The Elusive Water Snake


We live about five miles outside a small town in South Carolina's upstate. That puts us near enough to civilization to obtain all the modern conveniences like shopping malls, grocery stores and fast food restaurants, but too far for good cell phone coverage, city trash pick up and public transportation. There are advantages to living in the countryside. One of them, as I've mentioned before on this blog is the wildlife, our pond, the open field, the woods, the river and the mountain views.

We now have 57 chickens which need daily tending. Our chicken coops, for many reasons (particularly the noise and the odor), are located on the other end of our property. Once or twice a day (depending on the weather), we have to go and collect eggs, check the feeders and waters and open or close the coops. Tonight, my husband volunteered me for chicken coop duty. It was a beautiful night, so I didn't mind.
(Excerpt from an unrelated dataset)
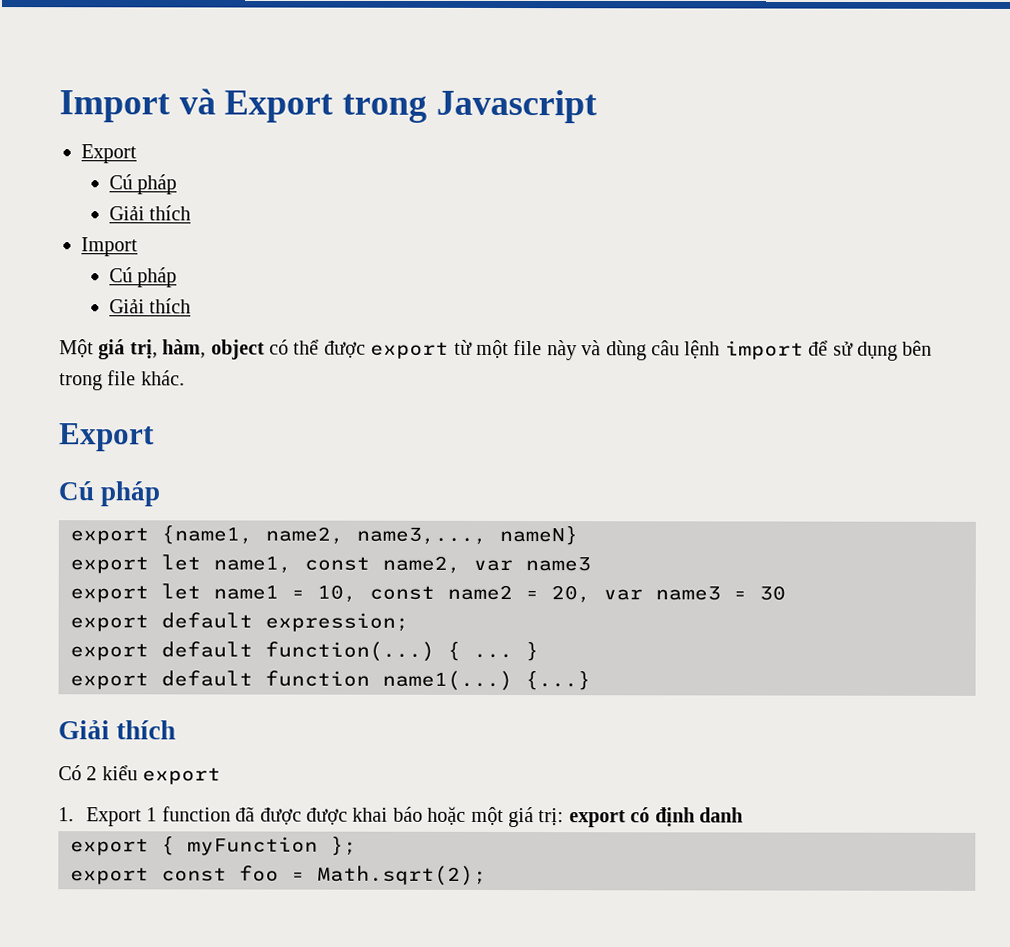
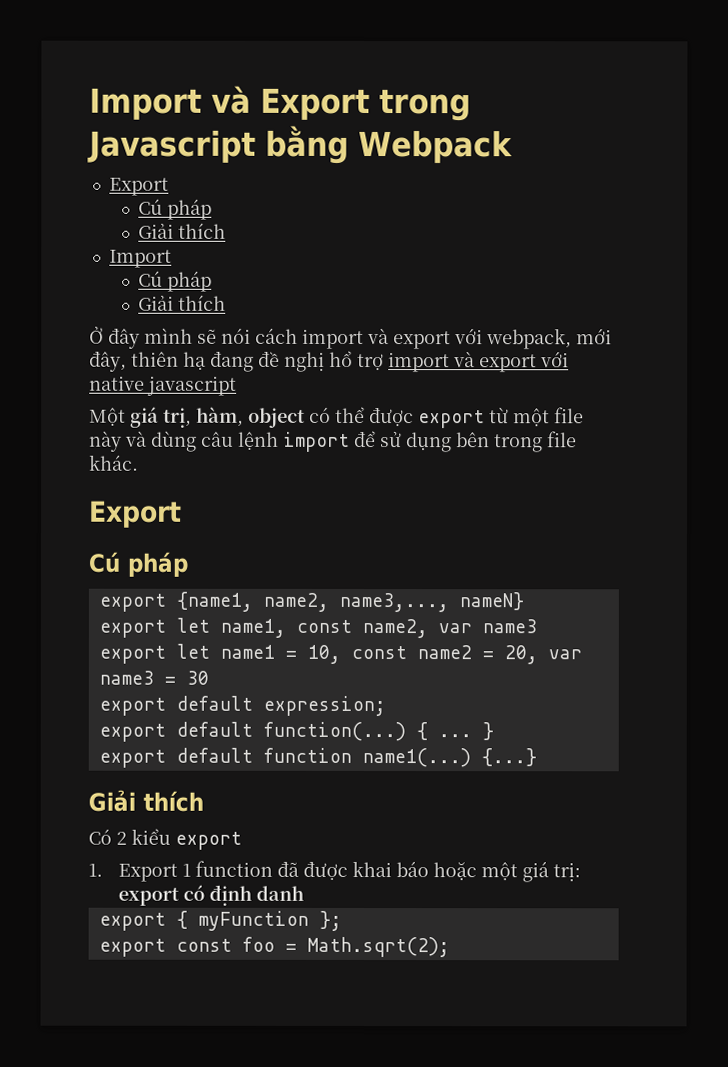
- Import và Export trong Javascript
+ Import và Export trong Javascript bằng Webpack
+ Ở đây mình sẽ nói cách import và export với webpack, mới đây, thiên hạ đang đề nghị hổ trợ import và export với native javascript
- 1. Export 1 function đã được được khai báo hoặc một giá trị: export có định danh
+ 1. Export 1 function đã được khai báo hoặc một giá trị: export có định danh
I grabbed the flashlight and headed down through woods and across the field to visit the chickens.

As I often do when I make this trek after dark, I stop by the pond to listen to the frogs and look for the water snake that lives in our pond. As I flashed the light on the water, I so no sign of the snake. I turned the light off for a moment and listened. The water stirred. It was probably a frog. The song of the tree frogs made it sound as if the trees were singing. I clicked the flashlight back on and scanned the water. Some minnows, startled by the light woke from their quiet slumber and wiggled a bit. I could see the outline of a large tadpole resting on the bottom pond. The snake was still no where to be seen, but I imagined that it's eyes were on me. Turning the flashlight off again, I turned and headed up the hill up through the woods and up to our house.
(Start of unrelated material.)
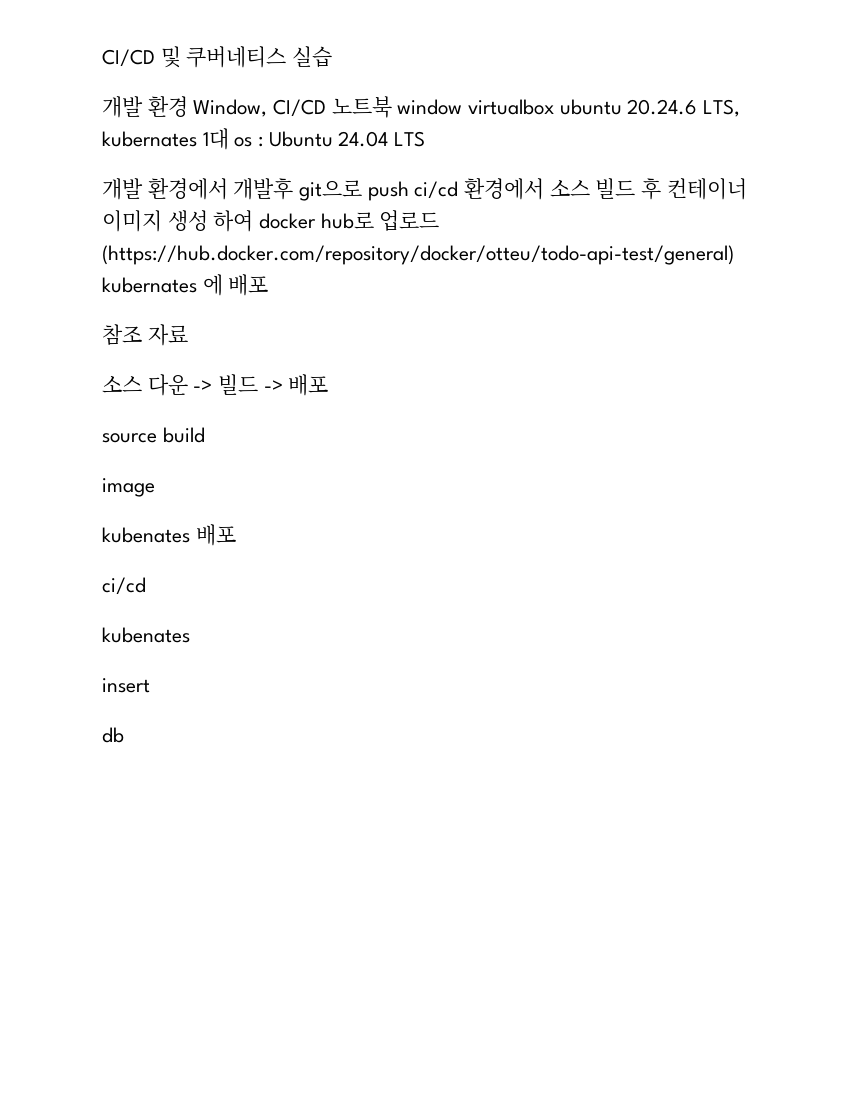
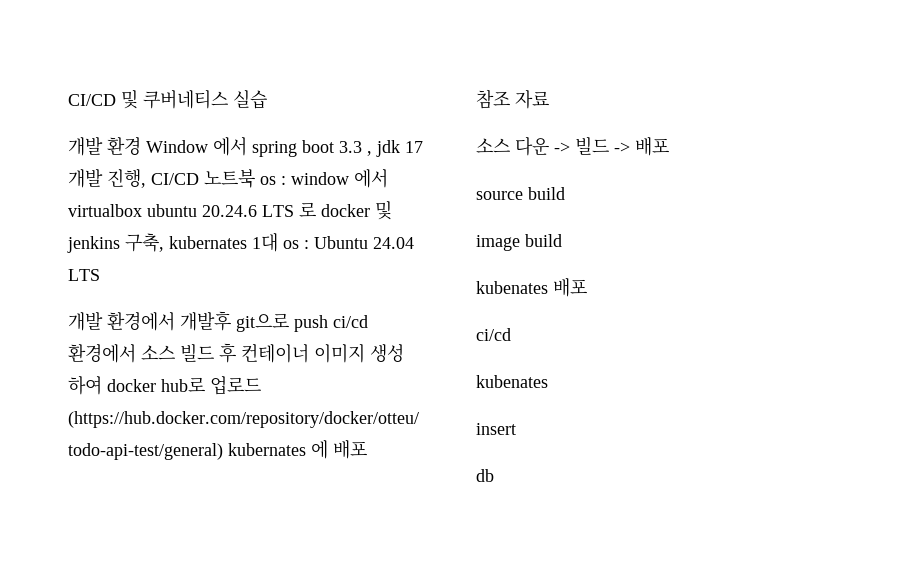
- 개발 환경 Window, CI/CD 노트북 window virtualbox ubuntu 20.24.6 LTS, kubernates 1대 os : Ubuntu 24.04 LTS
+ 개발 환경 Window 에서 spring boot 3.3 , jdk 17 개발 진행, CI/CD 노트북 os : window 에서 virtualbox ubuntu 20.24.6 LTS 로 docker 및 jenkins 구축, kubernates 1대 os : Ubuntu 24.04 LTS
- image
+ image build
As I walked, I wondered what it must have been like to have lived in the mountains years ago when there was no electricity. Did they go out at night and stand in the moonlight as I was doing? Did they carry a candle or a lantern to seen in the dark? Did the hear the tree frogs and the coyotes? Though it is marred and scarred by sin, the world we live in is beautiful. God spoke people through his creation then, and He does today.